Une coopération militaire présentée comme une solution souveraine
Les juntes militaires du Mali, du Burkina Faso et du Niger ont fait le choix d’un partenariat exclusif avec la Russie pour répondre à l’insécurité grandissante dans la région. Cette alliance, présentée comme un retour à la souveraineté, devait mettre fin à la dépendance envers les anciennes puissances partenaires. Pourtant, les résultats concrets tardent à se matérialiser.
Des violences qui persistent malgré les engagements
Malgré l’arrivée de nouveaux équipements, de drones et d’armes, les attaques des groupes armés continuent de s’intensifier dans les trois pays. Les garnisons militaires, les villages et les populations civiles restent des cibles régulières. Selon les dernières données disponibles, plus de 10 000 personnes ont péri en 2025 dans des violences liées au conflit armé au Sahel, faisant de cette zone l’une des plus meurtrières au monde.

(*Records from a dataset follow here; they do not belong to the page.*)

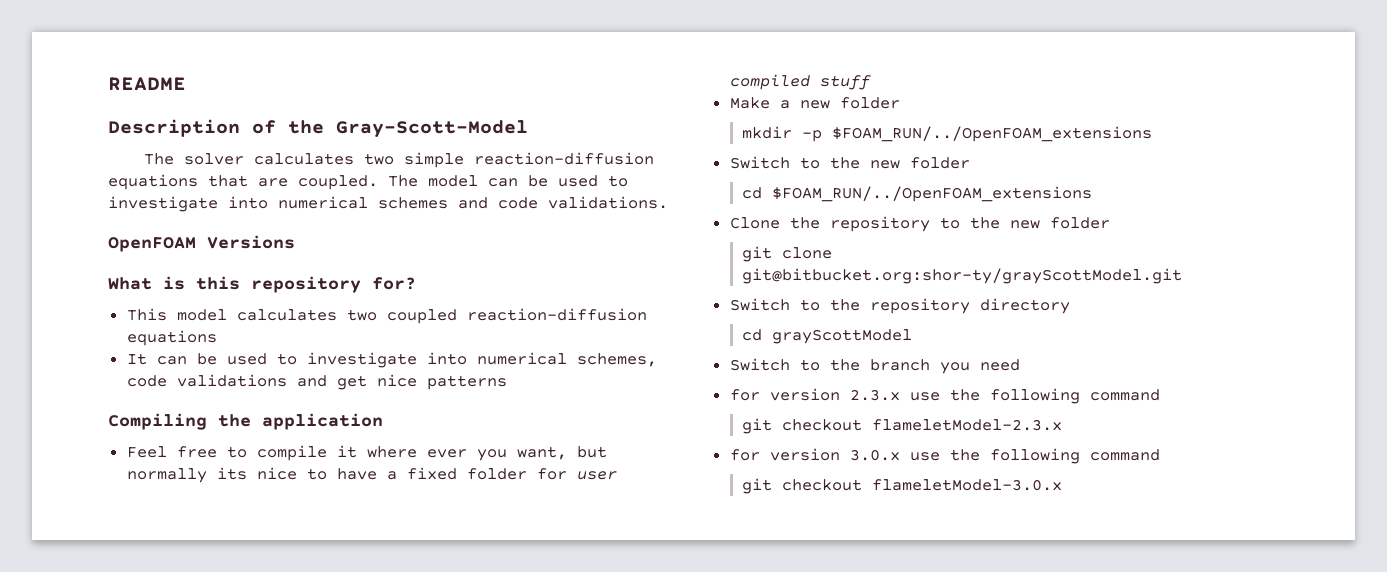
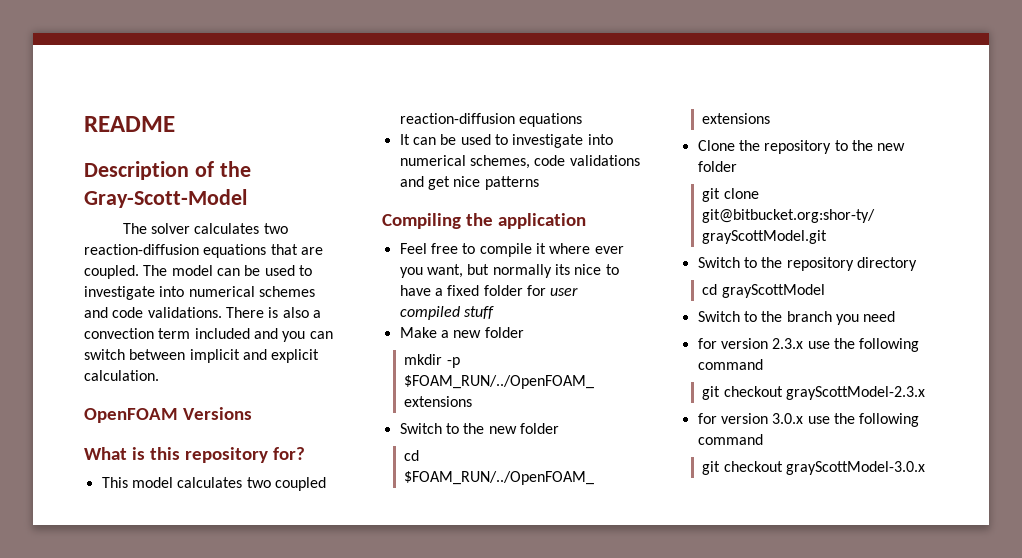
[404,152,465,168] simple -> (288, 228) none
(668, 202) none -> [225,307,321,318] [84,328,333,342] [84,349,320,363] [84,370,159,381] There is also a convection term included and you can switch between implicit and explicit calculation.
[872,419,1063,431] flameletModel-2.3.x -> [785,386,925,400] grayScottModel-2.3.x
[872,479,1063,491] flameletModel-3.0.x -> [785,461,925,475] grayScottModel-3.0.x

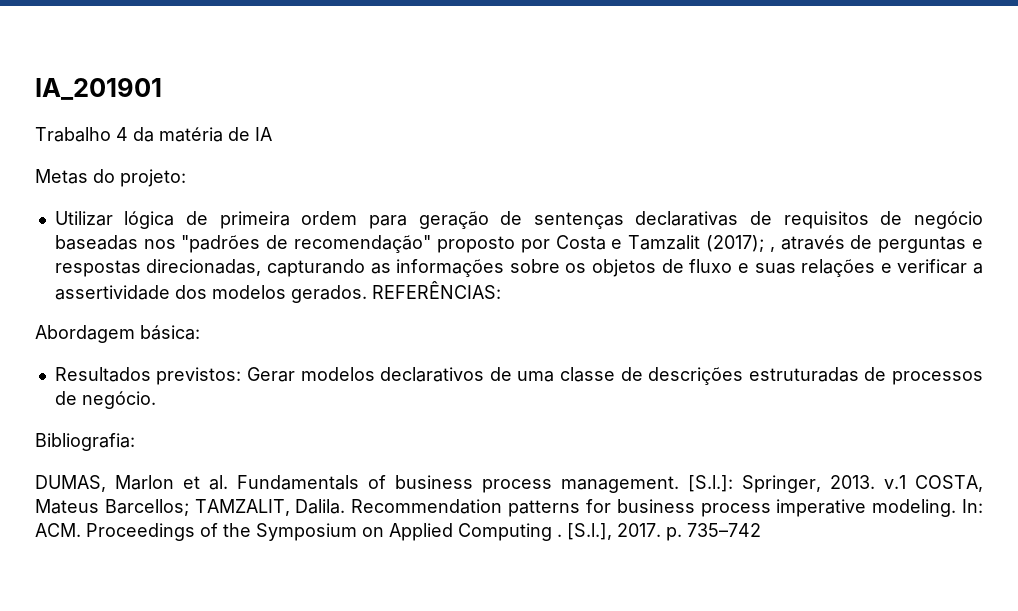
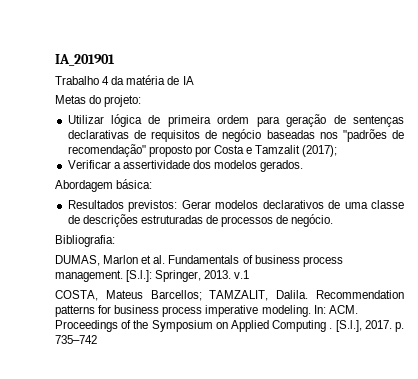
[769,235,984,253] [54,259,968,277] , através de perguntas e respostas direcionadas, capturando as informações sobre os objetos de fluxo e suas relações e verificar -> [67,160,111,169] // Verificar
[371,281,501,299] REFERÊNCIAS: -> (304, 166) none
(906, 482) none -> (250, 274) //

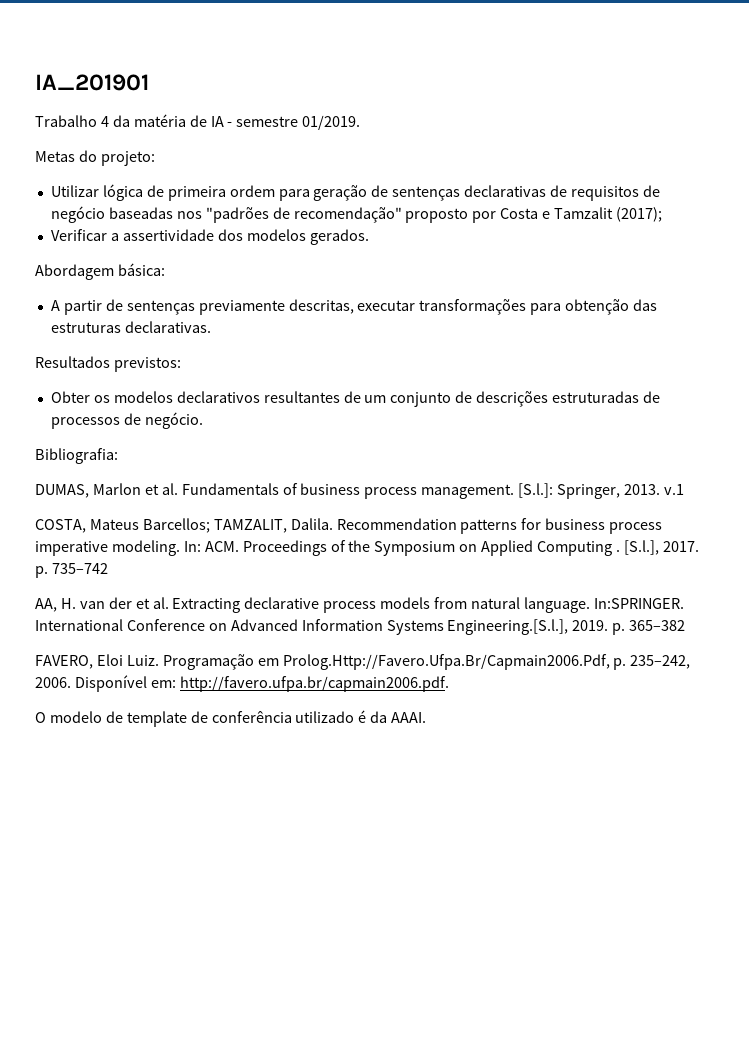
(194, 80) none -> [227,115,361,130] - semestre 01/2019.
[67,200,405,212] Resultados previstos: Gerar modelos declarativos de uma classe -> [50,299,658,315] [50,321,211,333] [35,356,181,372] [50,391,452,407] A partir de sentenças previamente descritas, executar transformações para obtenção das estruturas declarativas. // Resultados previstos: // Obter os modelos declarativos resultantes de um conjunto
(97, 339) none -> [35,597,684,613] [35,619,686,635] [35,654,691,670] [35,675,449,692] [35,710,427,727] // AA, H. van der et al. Extracting declarative process models from natural language. In:SPRINGER. International Conference on Advanced Information Systems Engineering.[S.l.], 2019. p. 365–382 // FAVERO, Eloi Luiz. Programação em Prolog.Http://Favero.Ufpa.Br/Capmain2006.Pdf, p. 235–242, 2006. Disponível em: http://favero.ufpa.br/capmain2006.pdf. // O modelo de template de conferência utilizado é da AAAI.

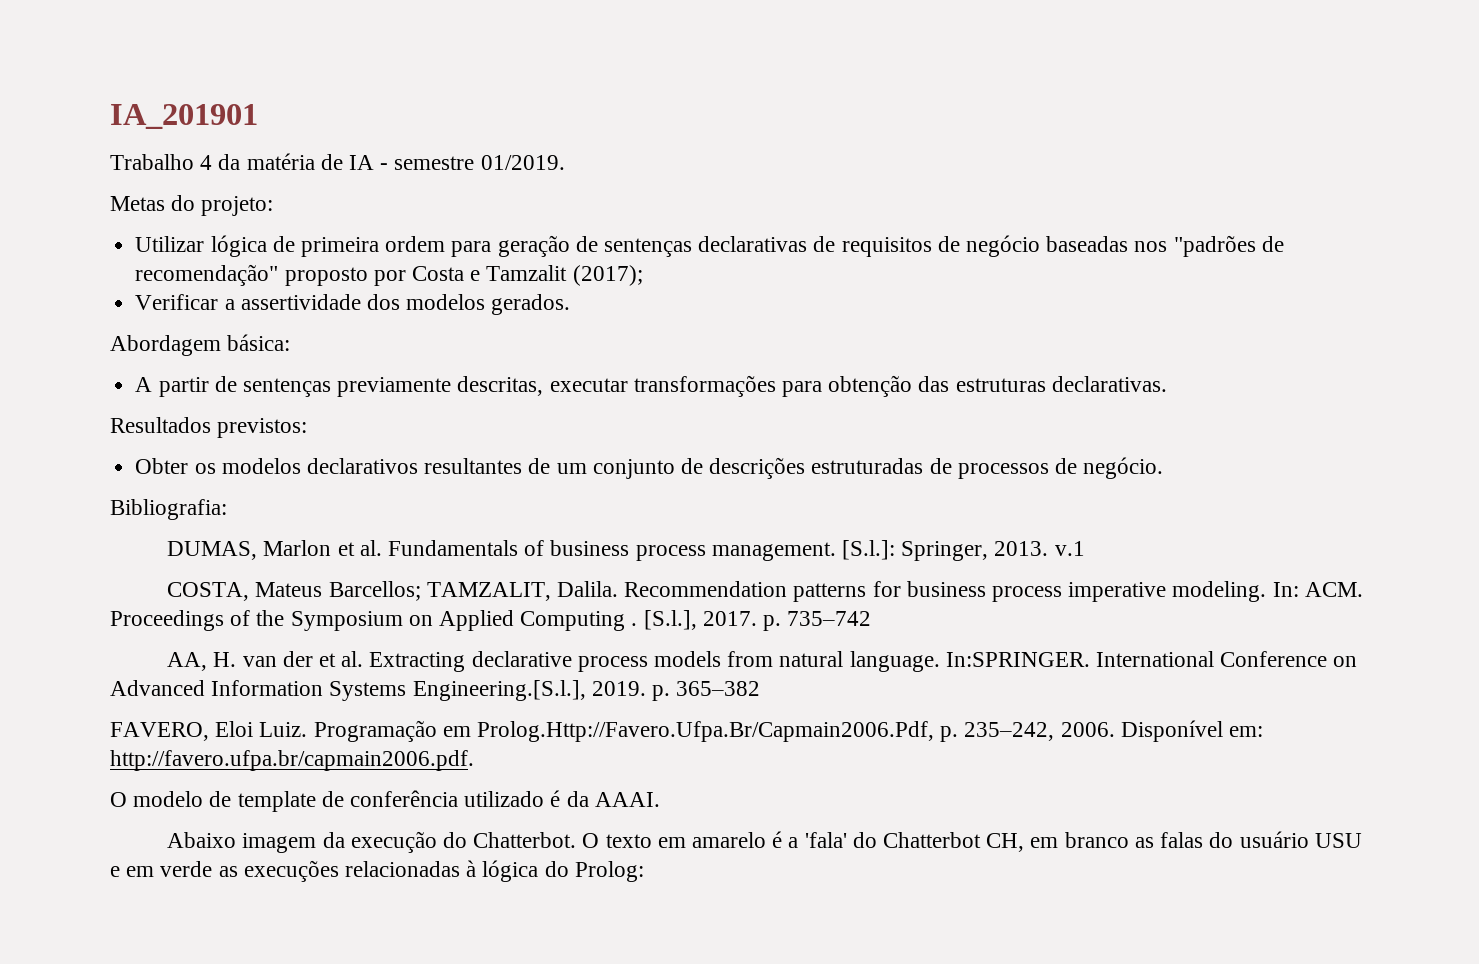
(427, 717) none -> [167,831,1362,853] [110,860,644,882] // Abaixo imagem da execução do Chatterbot. O texto em amarelo é a 'fala' do Chatterbot CH, em branco as falas do usuário USU e em verde as execuções relacionadas à lógica do Prolog:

Un bilan humain et social désastreux
La crise dépasse désormais le cadre sécuritaire pour s’étendre à l’ensemble de la société. Plus de cinq millions de personnes ont été contraintes de quitter leur foyer en raison de l’insécurité, selon les dernières estimations. Les déplacements massifs de population ont entraîné la fermeture de milliers d’écoles, privant une génération entière d’éducation, tandis que l’accès aux soins devient un luxe inaccessible dans les zones les plus exposées. Chaque offensive armée aggrave la situation, laissant derrière elle des familles brisées et des économies locales en ruine.
Un coût économique et social insoutenable
Les dépenses militaires explosent, absorbant une part croissante des budgets nationaux. Les États consacrent désormais des ressources considérables à l’acquisition d’armements et à la logistique de guerre, au détriment des secteurs clés comme la santé, l’éducation ou les infrastructures. Ce déséquilibre interroge : comment concilier la nécessité de sécuriser les populations avec l’urgence de répondre à leurs besoins essentiels ?
Une dépendance qui se renforce avec le temps
Plus la situation sécuritaire se dégrade, plus les régimes militaires se tournent vers leur partenaire russe pour obtenir un soutien accru. Cette dynamique crée une dépendance stratégique qui soulève une question cruciale : une alliance militaire qui nécessite un apport extérieur constant peut-elle vraiment incarner une souveraineté retrouvée ?
La Russie étend son influence au Sahel
Chaque nouvel accord signé avec les juntes militaires renforce la position de Moscou en Afrique. Les livraisons d’armes et les partenariats sécuritaires élargissent son réseau d’influence, notamment dans une région riche en ressources naturelles comme l’or et l’uranium. Au-delà du volet militaire, la Russie gagne également en poids politique, économique et médiatique, faisant du Sahel un pilier de sa stratégie africaine.
Une stratégie qui interroge
L’objectif initial des juntes était de rétablir rapidement la sécurité. Pourtant, les indicateurs restent alarmants : les attaques se multiplient, les civils paient un lourd tribut et les déplacements de population ne cessent de croître. Si ce partenariat n’est pas le seul responsable de la dégradation sécuritaire, il interroge sur son efficacité réelle. Pourquoi, après plusieurs années de coopération exclusive, les populations sahéliennes continuent-elles de subir des pertes humaines et des déplacements massifs ?
Alors que les violences s’enlisent, une évidence s’impose : les civils sont les premières victimes de cette guerre. Entre les villages abandonnés, les familles endeuillées et des millions de personnes contraintes à l’exil, la Russie consolide progressivement son emprise stratégique dans la région. Le paradoxe est saisissant : plus le conflit s’éternise, plus Moscou devient indispensable aux régimes militaires, tandis que les bénéfices pour la sécurité des populations restent plus que jamais incertains.